The problem is my isp changing my ip public/dynamic ip.

Can some one modify those iptables so i don't have to change the ip every time it's change.

Any help is huge appreciated from me

Sorry for my bad english.

SeijiSensei
April 26th, 2012, 01:48 PM
Replace "-d 118.99.93.64" with "-i eth0" or "-i eth1" depending on which interface faces the Internet.

iyas120
April 27th, 2012, 03:15 AM
Thanks for your suggestion but some how when i change to :

$sudo iptables -t nat -A PREROUTING -p tcp --dport 3389 -i eth0 -j DNAT --to-destination 192.168.0.4:3389

$sudo iptables -I INPUT -p tcp -i eth0 --dport 3389 -j DROP

$sudo iptables -t nat -A POSTROUTING -o eth1 -j MASQUERADE

Those configuration effect is not the same with the previous one..
Please some one have an explanation

darkod
April 27th, 2012, 11:51 AM
One reason might be if you have a mix with previous rules.

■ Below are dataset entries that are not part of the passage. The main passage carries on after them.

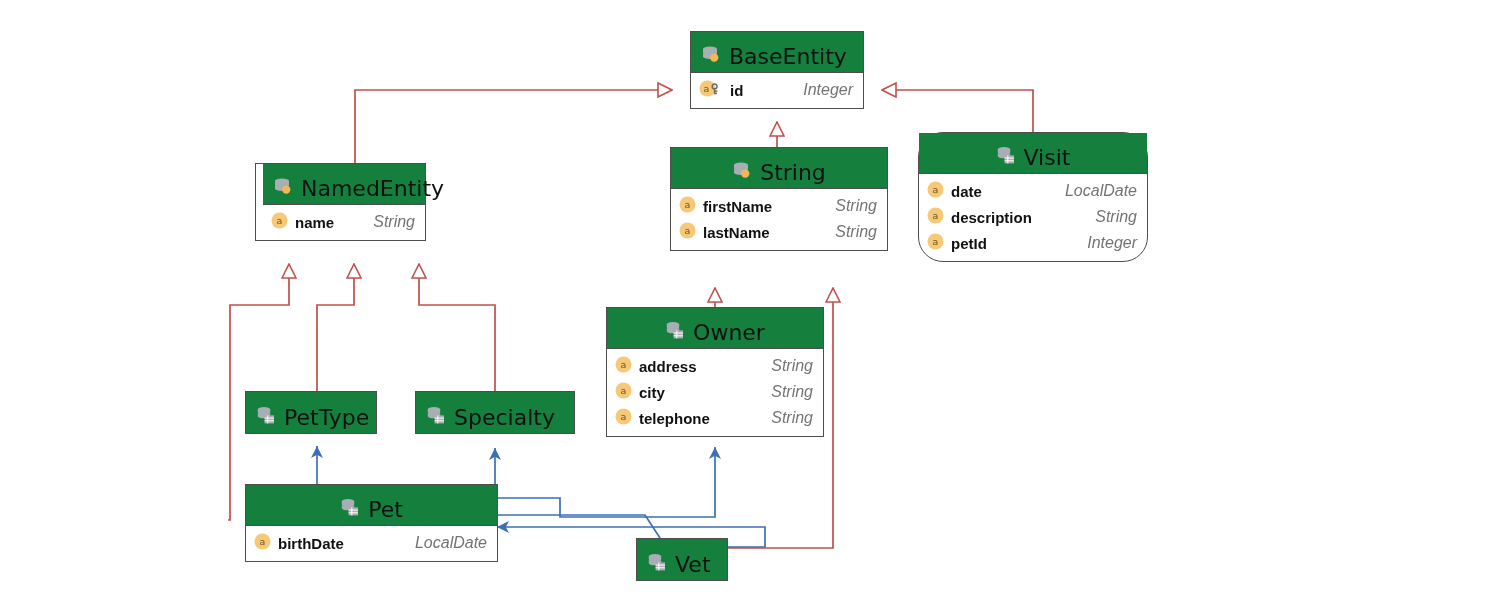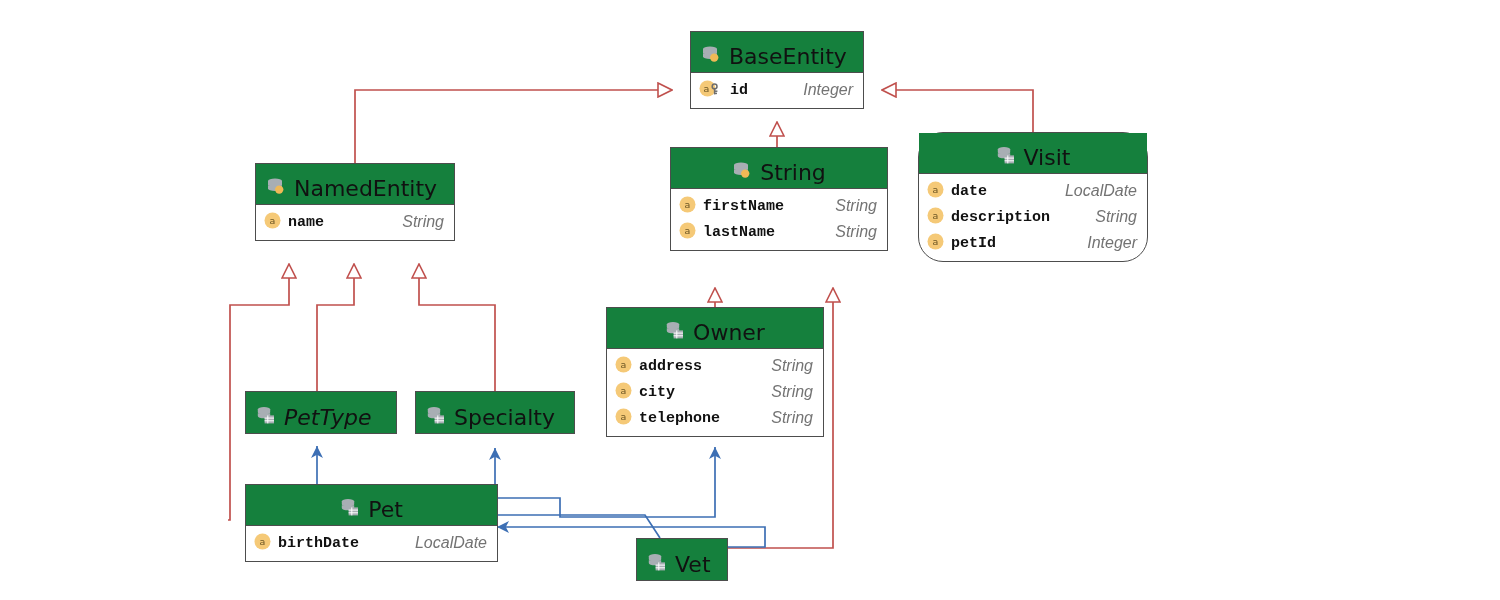--- a/index.html
+++ b/index.html
@@ -60,7 +60,7 @@
     font-size: 15px;
     font-weight: bold;
     color: #111111;
-    font-family: Liberation Mono, monospace;
+    font-family: Liberation Sans, sans-serif;
     margin-left: 7px;
   }
   .attr-type {

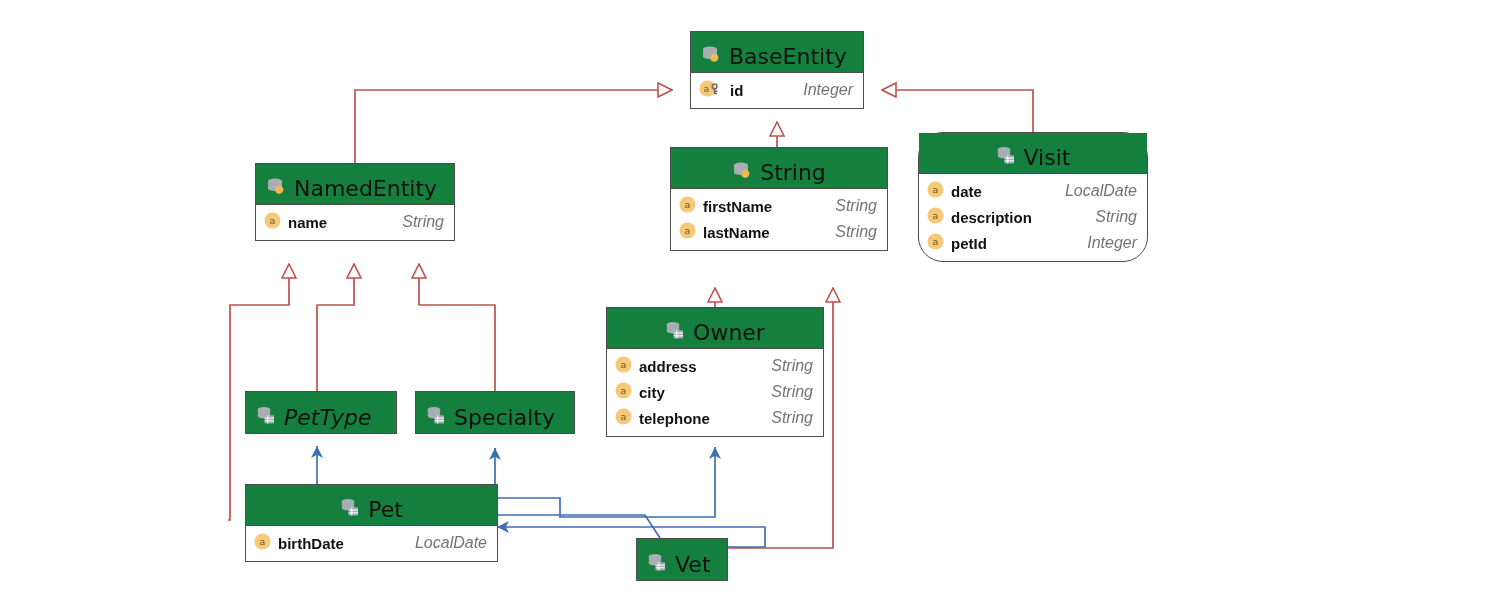--- a/index.html
+++ b/index.html
@@ -148,7 +148,7 @@
           </div>
         </div>
       </div>
-      <div class="uml-class" style="left: 255px; top: 163px; width: 200px;">
+      <div class="uml-class" style="left: 255px; top: 163px; width: 171px; padding-left: 7px;">
         <div class="uml-header left-align">
           <span class="db-icon"><svg width="20" height="20" viewBox="0 0 20 20">
               <ellipse cx="9" cy="5" rx="7" ry="2.6" fill="#a8aeb4"></ellipse>

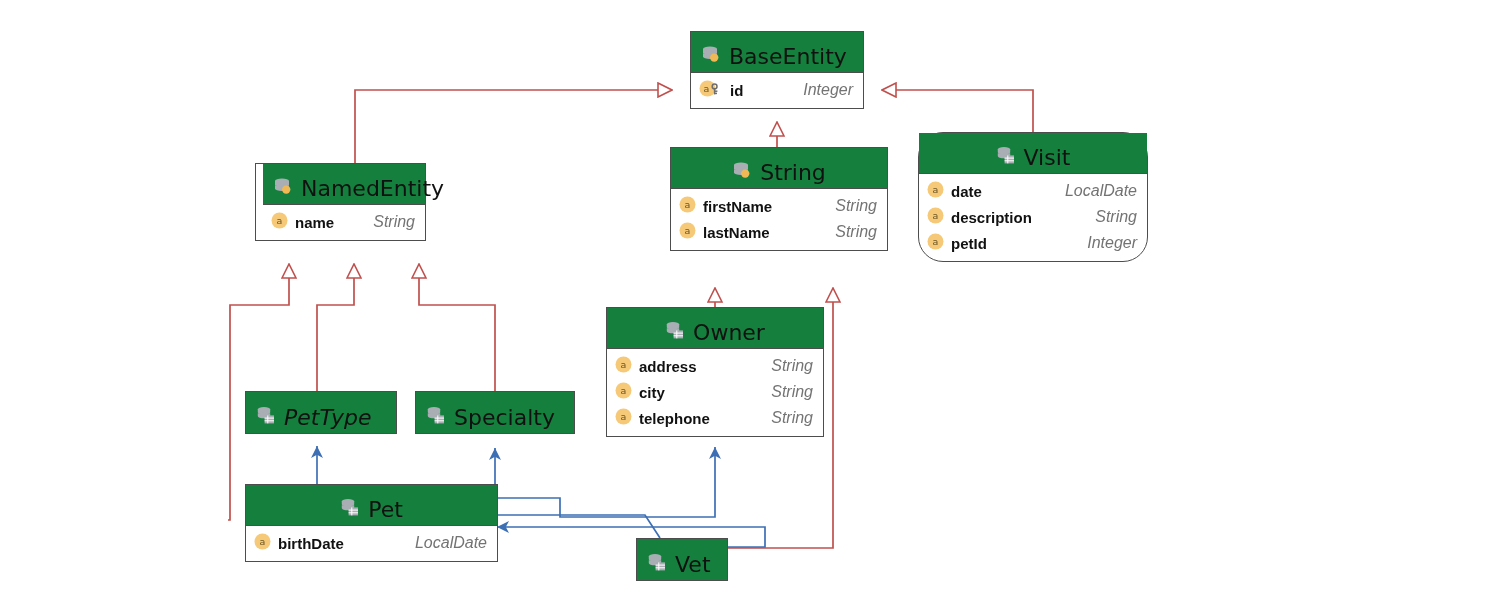--- a/index.html
+++ b/index.html
@@ -282,7 +282,7 @@
           </div>
         </div>
       </div>
-      <div class="uml-class headeronly" style="left: 245px; top: 391px; width: 152px; font-style: italic;">
+      <div class="uml-class headeronly" style="left: 245px; top: 391px; width: 132px;">
         <div class="uml-header left-align">
           <span class="db-icon"><svg width="20" height="20" viewBox="0 0 20 20">
               <ellipse cx="8" cy="4.4" rx="6.2" ry="2.3" fill="#a8aeb4"></ellipse>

You might wanna flush the iptables both the filter and nat chains.
sudo iptables -F
sudo iptables -t nat -F

Just make sure you don't lock yourself out, depending what your setup is. :)

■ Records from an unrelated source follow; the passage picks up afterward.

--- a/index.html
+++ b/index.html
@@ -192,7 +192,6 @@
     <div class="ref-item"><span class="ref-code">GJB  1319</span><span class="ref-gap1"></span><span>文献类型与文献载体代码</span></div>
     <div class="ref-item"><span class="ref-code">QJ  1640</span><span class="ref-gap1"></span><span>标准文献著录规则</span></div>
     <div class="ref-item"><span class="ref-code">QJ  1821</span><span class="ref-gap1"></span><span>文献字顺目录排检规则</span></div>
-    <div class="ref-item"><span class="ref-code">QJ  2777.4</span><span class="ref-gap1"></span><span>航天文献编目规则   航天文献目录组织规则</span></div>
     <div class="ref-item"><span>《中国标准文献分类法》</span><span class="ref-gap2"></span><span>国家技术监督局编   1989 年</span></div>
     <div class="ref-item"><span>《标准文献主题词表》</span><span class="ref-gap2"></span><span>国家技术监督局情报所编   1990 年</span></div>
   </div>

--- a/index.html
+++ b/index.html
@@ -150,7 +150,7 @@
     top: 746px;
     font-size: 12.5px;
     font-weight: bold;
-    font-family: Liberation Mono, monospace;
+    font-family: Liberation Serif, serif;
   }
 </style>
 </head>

Otherwise, using -i eth0 is the correct way to go because it is IP independent.

The difference with -d <IP> is that that rule catches the traffic directed specifically at that IP. The -i eth0 catches everything coming in on eth0.

Double check how the traffic gets to that machine, if everything is working fine.

EDIT PS: Since we are talking about forwarded traffic, you actually need to work with the FORWARD chain, not INPUT. If the forward policy is DROP, your PREROUTING won't work. But I guess it's set to ACCEPT. You might wanna set that to DROP and allow only traffic you want to allow. The INPUT rule has no effect on the forwarding, it is an accept rule for the gateway machine.

a2j
April 27th, 2012, 02:35 PM
EXTIP="`/sbin/ifconfig eth0 | grep 'inet addr' | awk '{print $2}' | sed -e 's/.*://'`"
INTIF="eth1"
EXTIF="eth0"

Put this in your iptables script, change to fit your needs. Works for me.

SeijiSensei
April 27th, 2012, 03:35 PM
That works as long as the ISP's DHCP server doesn't change his address between reboots. If the ISP uses short leases, like a few hours duration, he'd need to run the script out of cron on a more frequent basis than when the address changes.

If you look at the ruleset with "sudo iptables -L -nv" you'll see that rules that specify only an interface will have 0.0.0.0 as the corresponding IP address. That's the default address iptables uses in this situation; the 0.0.0.0 address matches any address.